1.4.1   Ferner empfiehlt der Ausschuss, diesen Kapazitätenaufbau auch auf einen Dialog zu stützen, bei dem die Erfahrungen der Zivilgesellschaft genutzt werden, um die tatsächlichen Bedürfnisse zu ermitteln und sich an diesen zu orientieren. Sogar CARIS (2), das dank seines Zugangs zu gründlichen Analysen und Analysten eine offizielle Bewertung des APS im Auftrag der Kommission durchgeführt hat, tut sich schwer damit, in seinem Bericht zu einem Ergebnis zu kommen, wenn es um die Überprüfung der im Rahmen des APS im Handelsbereich erzielten Fortschritte geht. Dennoch wird von Entwicklungsländern mit wenig Mitteln erwartet, dass sie politische Entscheidungen treffen, obwohl sie kaum in der Lage sind, eine genaue Prognose zu stellen.

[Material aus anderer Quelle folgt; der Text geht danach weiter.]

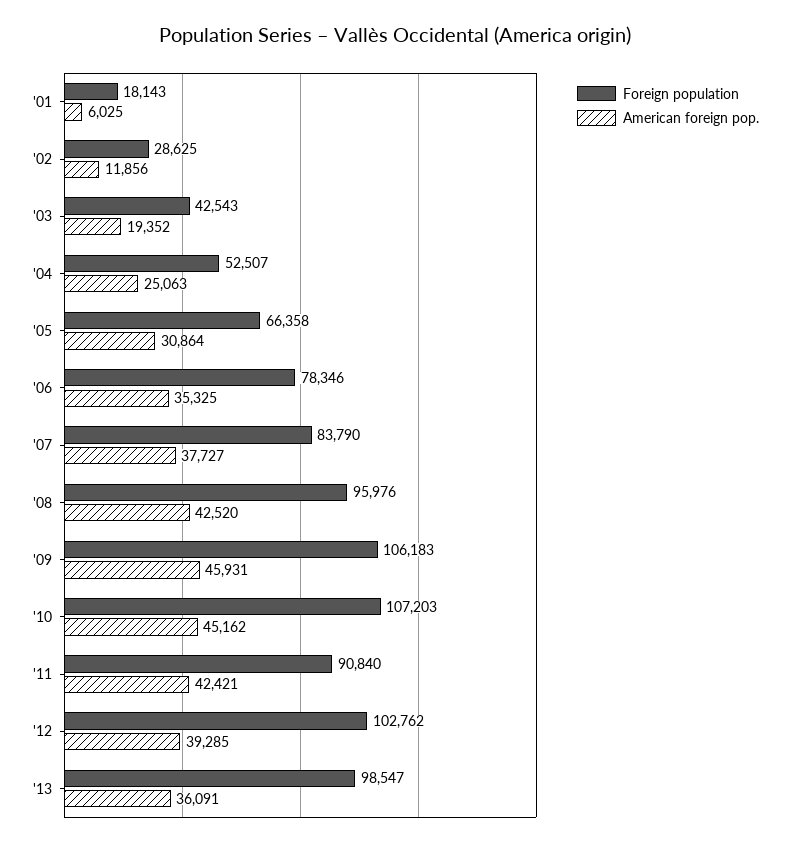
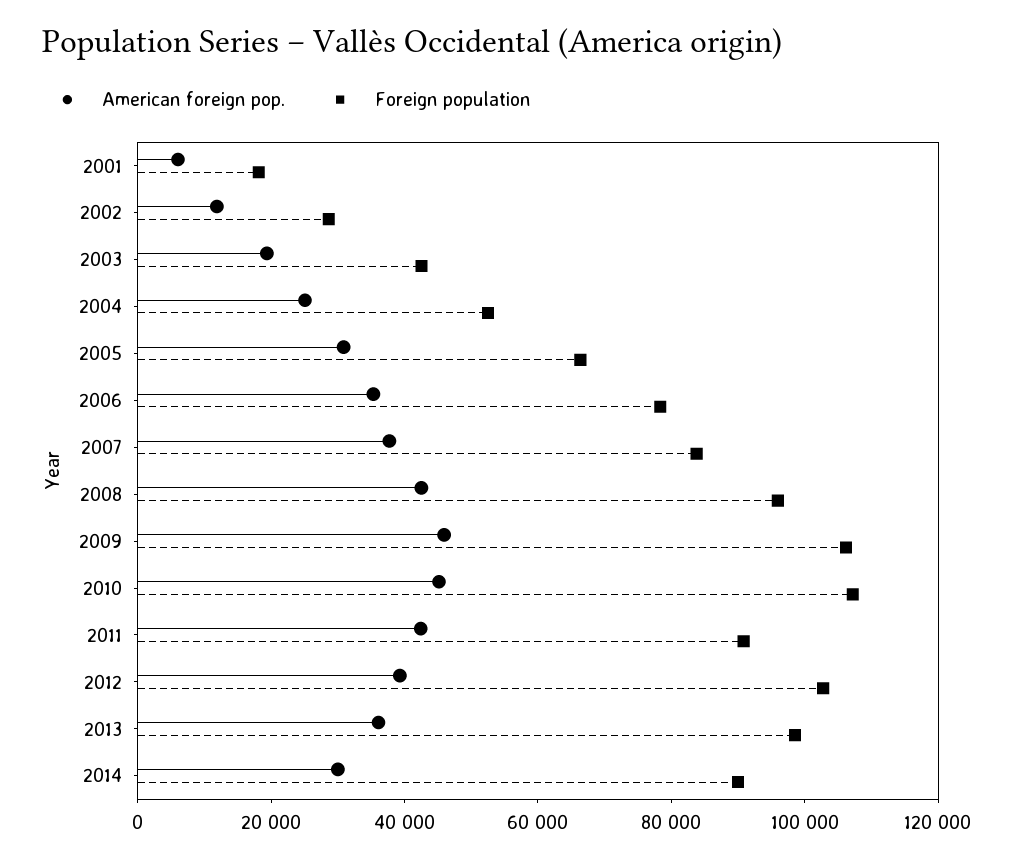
American foreign pop., 2014: none -> 30000
Foreign population, 2014: none -> 90000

1.5   Der Ausschuss begrüßt insbesondere die erklärte Absicht der Kommission, die Zivilgesellschaft und vor allem den Ausschuss selbst einzubeziehen. Der EWSA ist als Sprachrohr der organisierten Zivilgesellschaft in der Lage, einen umfassenden Überblick zu geben, indem er alle im Sinne von Artikel 14 zweckdienlich erscheinenden Angaben in Bezug auf die Einhaltung der in Anhang VIII aufgeführten wichtigen Übereinkommen berücksichtigt. In dieser Hinsicht hofft der Ausschuss, dass die Kommission zu gegebener Zeit eine gesonderte Verordnung vorlegen wird, mit der geregelt werden: die Verfahren in Bezug auf Bewerbungen für eine Teilnahme am APS+, sowie insbesondere die Rücknahme und erneute Gewährung von Zollpräferenzen im Rahmen des APS, APS+ und der EBA-Regelung im Einklang mit Artikel 10 Absatz 8, Artikel 15 Absatz 2 und Artikel 19 Absatz 12 sowie Schutzmaßnahmen nach Artikel 22 Absatz 4.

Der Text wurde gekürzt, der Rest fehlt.